The Parent Company invests in partnerships that specialize in rehabilitating historic structures or the installation of solar equipment in order to receive federal historic rehabilitation and solar tax credits. These investments are classified as limited partnerships and included in other investments in the consolidated balance sheets. The change in value of each investment is recorded as a reduction to net investment income. Tax credits generated by these investments are recorded as an income tax benefit in the consolidated statements of earnings.
Real estate owned (REO) consists of office buildings or other commercial properties obtained through foreclosure or deed in lieu of foreclosure of certain of the Company’s TREs. As of March 31, 2024, all REO was classified as held-and-used for the production of income and is carried at cost less accumulated depreciation. As of December 31, 2023, $210 million of REO was classified as held-and-used with the remaining $17 million classified as held-for-sale, which is carried at the lower of depreciated cost or fair value less cost to sell and is not further depreciated once classified as such. Depreciation expense was $1 million for the three-month period ended March 31, 2024. Additionally, as of March 31, 2024 and December 31, 2023, accumulated depreciation was $2 million and an immaterial amount, respectively.

As of March 31, 2024, the Company had $2.2 billion in outstanding commitments to fund investments in limited partnerships.

Variable Interest Entities (VIEs)

In the normal course of its activities, the Company invests in legal entities that are VIEs. The Company's debt or ownership interest in VIEs is limited to holding the equity interests and obligations issued by them.

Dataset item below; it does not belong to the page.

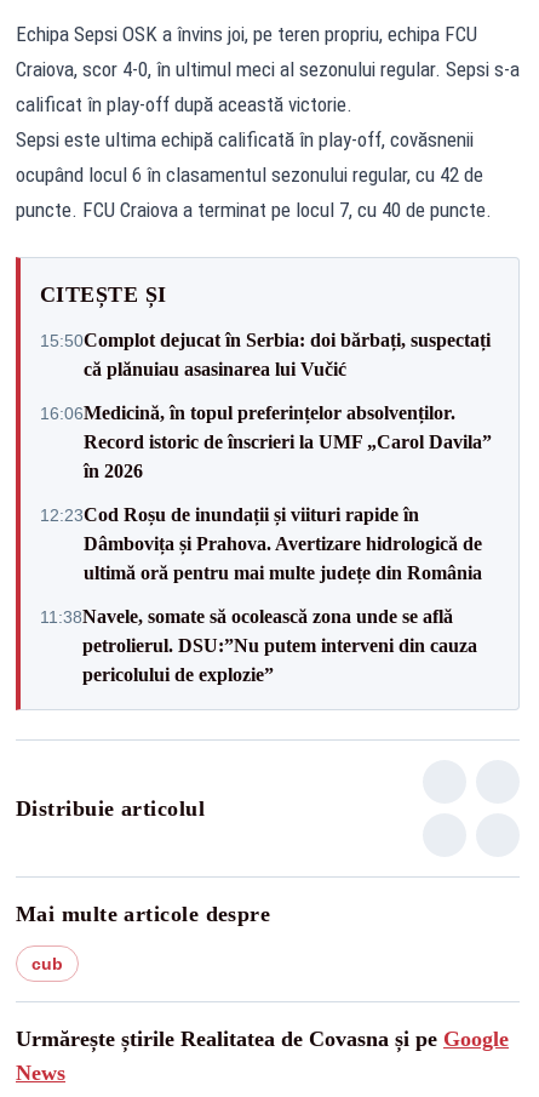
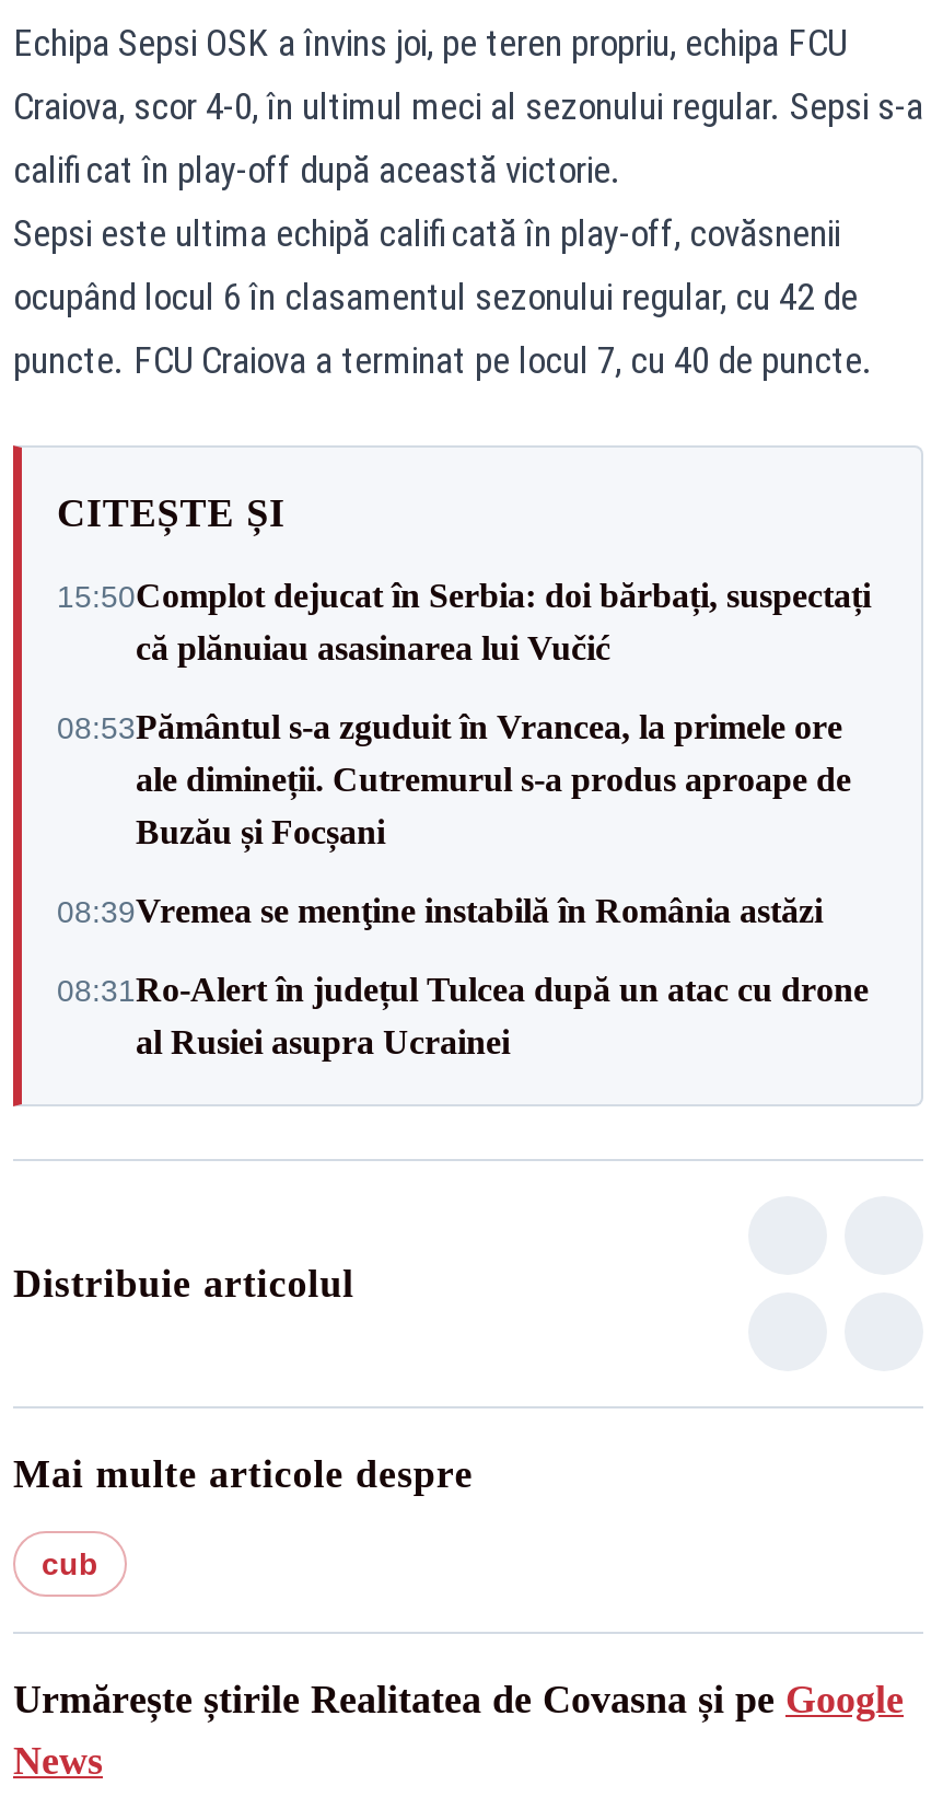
[40,402,492,481] 16:06Medicină, în topul preferințelor absolvenților. | Record istoric de înscrieri la UMF „Carol Davila” | în 2026 -> [57,708,851,850] 08:53Pământul s-a zguduit în Vrancea, la primele ore | ale dimineții. Cutremurul s-a produs aproape de | Buzău și Focșani
[40,504,482,582] 12:23Cod Roșu de inundații și viituri rapide în | Dâmbovița și Prahova. Avertizare hidrologică de | ultimă oră pentru mai multe județe din România -> [57,892,823,929] 08:39Vremea se menţine instabilă în România astăzi
[40,605,477,684] 11:38Navele, somate să ocolească zona unde se află | petrolierul. DSU:”Nu putem interveni din cauza | pericolului de explozie” -> [57,971,869,1060] 08:31Ro-Alert în județul Tulcea după un atac cu drone | al Rusiei asupra Ucrainei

With the exception of commitments to limited partnerships and to certain loan investments made in the normal course of business, the Company has not provided any direct or contingent obligations to fund the limited activities of these VIEs or support related to the limited activities of these VIE and does not have any intention to do so in the future, nor does it have any direct or indirect financial guarantees.

The Company's risk of loss related to its interests in any of its VIEs is limited to the carrying value of the related investments, and in certain cases, to any unfunded commitments held in the VIE.

For those VIEs other than certain unit trust structures, the Company's involvement is passive in nature.

VIEs - Consolidated

The Company is the primary beneficiary of a VIE if it has

the power to direct the activities of the VIE that most significantly impact the economic performance of the entity
and
the obligation to absorb losses of or the right to receive benefits from the entity that could be potentially significant to the VIE.

If the Company determines that it is the VIE’s primary beneficiary, it consolidates the VIE. Creditors or beneficial interest holders of VIEs where the Company is the primary beneficiary have no recourse to the general credit of the Company except to the extent of the unfunded commitments referenced above, as the Company’s obligation to each VIE is limited to the amount of its committed investment.

The following table presents carrying value and balance sheet caption in which the assets and liabilities of consolidated VIEs are reported.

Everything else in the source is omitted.